Who might use it? One answer: Anyone who needs an inexpensive prototype of a three-dimensional model. So far the most interesting applications at Notre Dame have emerged in biology, chemical engineering and art, but the creative thinking around campus has just begun.
As Wired and others reported in April, the idea to “print” skeletons from X-ray CT scans originated with Notre Dame engineering student Evan Doney. Working in the biological imaging lab of Professor W. Matthew Leevy, Doney and Penn High School senior Tony Van Avermaete produced a highly detailed rat skeleton in white plastic along with a removable set of colored lungs. With the assistance of fellow ND student Lauren Krumdick, the group published their work in the Journal of Visualized Experiments.
During a routine medical check-up, Leevy and his ear, nose and throat doctor discussed the possible use of 3D printing to produce physical models from patient data that could better inform surgeons before a procedure. That led to a collaboration which is just warming up this summer. Leevy also envisions the inexpensive mass production of high-resolution replicas of human parts for anatomy students.
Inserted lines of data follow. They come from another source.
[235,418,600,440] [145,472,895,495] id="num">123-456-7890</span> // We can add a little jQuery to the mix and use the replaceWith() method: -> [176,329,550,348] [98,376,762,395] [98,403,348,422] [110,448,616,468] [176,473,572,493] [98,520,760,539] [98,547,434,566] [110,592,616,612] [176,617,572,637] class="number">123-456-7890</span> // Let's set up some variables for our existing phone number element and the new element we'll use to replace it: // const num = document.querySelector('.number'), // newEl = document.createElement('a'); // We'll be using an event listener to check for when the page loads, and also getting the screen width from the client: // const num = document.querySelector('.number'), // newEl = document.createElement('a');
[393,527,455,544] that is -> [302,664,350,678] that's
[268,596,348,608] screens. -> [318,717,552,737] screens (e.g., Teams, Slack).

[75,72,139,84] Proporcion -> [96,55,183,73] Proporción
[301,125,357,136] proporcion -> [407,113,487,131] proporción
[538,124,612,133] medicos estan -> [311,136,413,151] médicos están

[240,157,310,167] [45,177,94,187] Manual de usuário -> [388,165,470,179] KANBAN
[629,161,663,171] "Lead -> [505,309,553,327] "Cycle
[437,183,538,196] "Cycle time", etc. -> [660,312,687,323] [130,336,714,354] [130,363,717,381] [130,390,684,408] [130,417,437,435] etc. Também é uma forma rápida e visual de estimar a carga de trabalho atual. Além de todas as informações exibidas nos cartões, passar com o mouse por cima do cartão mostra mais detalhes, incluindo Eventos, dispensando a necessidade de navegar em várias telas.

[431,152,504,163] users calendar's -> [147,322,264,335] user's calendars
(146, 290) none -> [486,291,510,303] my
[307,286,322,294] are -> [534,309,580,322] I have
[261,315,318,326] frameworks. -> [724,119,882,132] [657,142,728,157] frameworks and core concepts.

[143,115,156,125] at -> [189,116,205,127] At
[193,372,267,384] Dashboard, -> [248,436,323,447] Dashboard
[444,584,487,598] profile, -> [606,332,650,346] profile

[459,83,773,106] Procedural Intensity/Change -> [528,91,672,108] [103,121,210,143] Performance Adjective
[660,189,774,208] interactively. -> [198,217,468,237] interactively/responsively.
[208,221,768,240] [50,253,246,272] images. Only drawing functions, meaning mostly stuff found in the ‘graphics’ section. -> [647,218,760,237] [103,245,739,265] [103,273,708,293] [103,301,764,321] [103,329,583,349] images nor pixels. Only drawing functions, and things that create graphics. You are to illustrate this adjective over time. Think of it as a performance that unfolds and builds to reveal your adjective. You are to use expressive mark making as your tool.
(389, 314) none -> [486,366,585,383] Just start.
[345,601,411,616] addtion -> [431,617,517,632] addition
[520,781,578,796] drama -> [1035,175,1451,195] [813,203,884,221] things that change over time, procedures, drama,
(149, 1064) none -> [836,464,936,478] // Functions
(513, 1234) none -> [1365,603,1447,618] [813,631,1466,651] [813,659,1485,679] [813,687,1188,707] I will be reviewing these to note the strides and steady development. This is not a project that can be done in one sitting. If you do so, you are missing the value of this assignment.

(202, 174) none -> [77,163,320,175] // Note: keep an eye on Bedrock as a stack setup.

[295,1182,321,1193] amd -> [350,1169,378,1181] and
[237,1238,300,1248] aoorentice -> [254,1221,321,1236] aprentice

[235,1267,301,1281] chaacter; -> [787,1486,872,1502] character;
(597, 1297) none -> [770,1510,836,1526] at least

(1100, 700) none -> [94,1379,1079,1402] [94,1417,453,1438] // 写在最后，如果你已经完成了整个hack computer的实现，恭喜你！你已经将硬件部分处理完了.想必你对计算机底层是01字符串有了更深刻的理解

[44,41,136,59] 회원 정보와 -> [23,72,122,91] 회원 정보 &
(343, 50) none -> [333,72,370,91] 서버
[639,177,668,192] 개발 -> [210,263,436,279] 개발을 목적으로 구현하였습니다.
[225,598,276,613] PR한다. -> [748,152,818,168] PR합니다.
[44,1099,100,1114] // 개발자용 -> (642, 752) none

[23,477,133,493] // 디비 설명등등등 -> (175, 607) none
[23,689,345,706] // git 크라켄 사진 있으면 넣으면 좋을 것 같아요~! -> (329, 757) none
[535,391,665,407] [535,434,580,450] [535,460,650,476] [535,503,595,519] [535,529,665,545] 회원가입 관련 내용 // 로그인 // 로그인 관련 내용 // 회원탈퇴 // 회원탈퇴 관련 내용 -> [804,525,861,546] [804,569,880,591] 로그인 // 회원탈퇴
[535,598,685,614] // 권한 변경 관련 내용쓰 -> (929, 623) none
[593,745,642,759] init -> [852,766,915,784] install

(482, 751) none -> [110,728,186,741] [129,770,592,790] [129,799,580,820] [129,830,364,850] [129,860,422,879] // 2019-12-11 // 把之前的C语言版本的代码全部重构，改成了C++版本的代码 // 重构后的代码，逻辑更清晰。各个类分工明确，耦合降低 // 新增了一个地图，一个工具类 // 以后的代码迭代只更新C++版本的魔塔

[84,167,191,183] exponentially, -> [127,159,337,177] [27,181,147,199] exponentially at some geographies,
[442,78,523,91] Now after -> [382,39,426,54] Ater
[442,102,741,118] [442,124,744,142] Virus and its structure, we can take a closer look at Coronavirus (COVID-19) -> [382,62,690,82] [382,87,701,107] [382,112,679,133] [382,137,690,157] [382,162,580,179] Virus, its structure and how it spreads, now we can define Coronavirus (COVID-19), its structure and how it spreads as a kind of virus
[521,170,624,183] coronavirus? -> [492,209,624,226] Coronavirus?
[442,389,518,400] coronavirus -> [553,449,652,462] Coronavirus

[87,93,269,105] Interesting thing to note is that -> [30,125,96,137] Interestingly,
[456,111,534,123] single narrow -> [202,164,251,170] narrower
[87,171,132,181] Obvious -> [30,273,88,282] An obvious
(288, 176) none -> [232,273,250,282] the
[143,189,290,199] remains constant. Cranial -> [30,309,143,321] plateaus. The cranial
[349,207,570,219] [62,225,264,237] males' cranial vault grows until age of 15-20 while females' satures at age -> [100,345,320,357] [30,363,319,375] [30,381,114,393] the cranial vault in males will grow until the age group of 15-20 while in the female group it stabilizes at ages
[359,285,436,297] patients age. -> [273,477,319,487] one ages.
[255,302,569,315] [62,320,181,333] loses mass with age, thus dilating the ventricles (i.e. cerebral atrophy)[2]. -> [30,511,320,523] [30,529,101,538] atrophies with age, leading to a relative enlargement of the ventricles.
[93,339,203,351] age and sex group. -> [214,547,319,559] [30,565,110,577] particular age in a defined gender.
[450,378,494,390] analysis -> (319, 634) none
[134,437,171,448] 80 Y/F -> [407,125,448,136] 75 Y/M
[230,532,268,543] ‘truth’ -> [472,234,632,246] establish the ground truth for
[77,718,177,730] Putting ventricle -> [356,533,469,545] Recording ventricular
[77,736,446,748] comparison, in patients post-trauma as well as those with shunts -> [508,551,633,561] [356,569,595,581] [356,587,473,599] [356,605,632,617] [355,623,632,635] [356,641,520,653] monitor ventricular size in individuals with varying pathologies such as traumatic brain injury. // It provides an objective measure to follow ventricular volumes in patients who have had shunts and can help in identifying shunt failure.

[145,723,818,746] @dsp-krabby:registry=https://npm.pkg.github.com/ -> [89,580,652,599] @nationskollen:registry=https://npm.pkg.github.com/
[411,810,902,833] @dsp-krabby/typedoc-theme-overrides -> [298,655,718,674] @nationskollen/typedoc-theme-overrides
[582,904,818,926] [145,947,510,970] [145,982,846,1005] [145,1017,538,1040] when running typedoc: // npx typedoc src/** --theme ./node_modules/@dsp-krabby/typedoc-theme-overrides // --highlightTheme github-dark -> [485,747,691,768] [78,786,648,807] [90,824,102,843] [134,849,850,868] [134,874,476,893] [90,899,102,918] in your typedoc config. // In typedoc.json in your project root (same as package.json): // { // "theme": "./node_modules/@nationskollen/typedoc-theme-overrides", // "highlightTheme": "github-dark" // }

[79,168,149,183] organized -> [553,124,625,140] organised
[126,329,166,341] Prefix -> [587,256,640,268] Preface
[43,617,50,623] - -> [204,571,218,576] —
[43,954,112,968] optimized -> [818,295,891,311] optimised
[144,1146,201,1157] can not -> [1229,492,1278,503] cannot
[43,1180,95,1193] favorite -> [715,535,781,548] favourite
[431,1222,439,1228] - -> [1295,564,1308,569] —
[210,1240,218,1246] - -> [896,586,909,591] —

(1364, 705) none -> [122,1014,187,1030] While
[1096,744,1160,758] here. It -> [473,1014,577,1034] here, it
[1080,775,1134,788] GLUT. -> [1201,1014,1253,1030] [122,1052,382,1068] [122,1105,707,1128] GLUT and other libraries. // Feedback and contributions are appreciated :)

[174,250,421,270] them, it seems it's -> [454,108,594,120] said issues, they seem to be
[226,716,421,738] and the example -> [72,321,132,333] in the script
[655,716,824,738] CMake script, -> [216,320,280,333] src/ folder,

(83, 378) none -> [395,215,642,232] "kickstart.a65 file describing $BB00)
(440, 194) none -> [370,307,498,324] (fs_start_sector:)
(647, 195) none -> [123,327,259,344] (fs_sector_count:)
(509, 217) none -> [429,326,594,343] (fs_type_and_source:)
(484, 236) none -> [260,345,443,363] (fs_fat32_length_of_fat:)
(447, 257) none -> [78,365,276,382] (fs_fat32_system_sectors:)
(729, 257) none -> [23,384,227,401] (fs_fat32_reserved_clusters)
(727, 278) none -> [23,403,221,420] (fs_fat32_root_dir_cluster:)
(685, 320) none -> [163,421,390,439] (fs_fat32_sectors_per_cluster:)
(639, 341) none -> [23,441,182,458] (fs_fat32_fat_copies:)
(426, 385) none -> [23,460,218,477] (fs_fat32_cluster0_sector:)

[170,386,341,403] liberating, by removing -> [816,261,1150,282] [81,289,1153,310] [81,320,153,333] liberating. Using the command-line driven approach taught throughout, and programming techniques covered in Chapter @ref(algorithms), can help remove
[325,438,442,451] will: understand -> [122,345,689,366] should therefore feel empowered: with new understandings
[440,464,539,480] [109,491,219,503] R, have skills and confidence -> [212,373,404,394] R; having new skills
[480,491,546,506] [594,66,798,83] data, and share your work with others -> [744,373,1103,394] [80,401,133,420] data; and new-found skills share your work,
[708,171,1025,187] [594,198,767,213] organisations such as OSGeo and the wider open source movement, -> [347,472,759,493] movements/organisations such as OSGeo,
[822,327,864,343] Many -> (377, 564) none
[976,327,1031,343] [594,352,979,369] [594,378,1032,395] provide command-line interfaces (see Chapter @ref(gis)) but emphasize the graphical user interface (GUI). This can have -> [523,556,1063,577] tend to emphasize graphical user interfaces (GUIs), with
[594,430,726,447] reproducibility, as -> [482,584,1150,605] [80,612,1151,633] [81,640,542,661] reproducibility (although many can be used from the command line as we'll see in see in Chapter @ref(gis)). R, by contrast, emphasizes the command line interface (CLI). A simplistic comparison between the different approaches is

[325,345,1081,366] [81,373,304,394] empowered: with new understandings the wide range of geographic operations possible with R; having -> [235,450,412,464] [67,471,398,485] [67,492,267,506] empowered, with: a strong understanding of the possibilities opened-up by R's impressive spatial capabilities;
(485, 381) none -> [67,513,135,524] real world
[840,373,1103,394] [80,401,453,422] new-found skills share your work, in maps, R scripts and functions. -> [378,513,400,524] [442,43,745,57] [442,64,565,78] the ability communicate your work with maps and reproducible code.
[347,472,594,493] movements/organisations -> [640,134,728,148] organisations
Meanwhile, chemical engineering Professor Paul McGinn is researching ways to expand the benefits of low-cost printing into the art world by adapting one of the Replicator 2’s competitors to dispense ceramic mixtures, a development that would usher the technology into many budget-restricted art studios. McGinn’s team, which includes ND professor of ceramics Bill Kremer, is tracking similar efforts in such places as Belgium, Australia, Romania and Israel, in media ranging from cement to chocolate.
John Nagy is an associate editor of this magazine.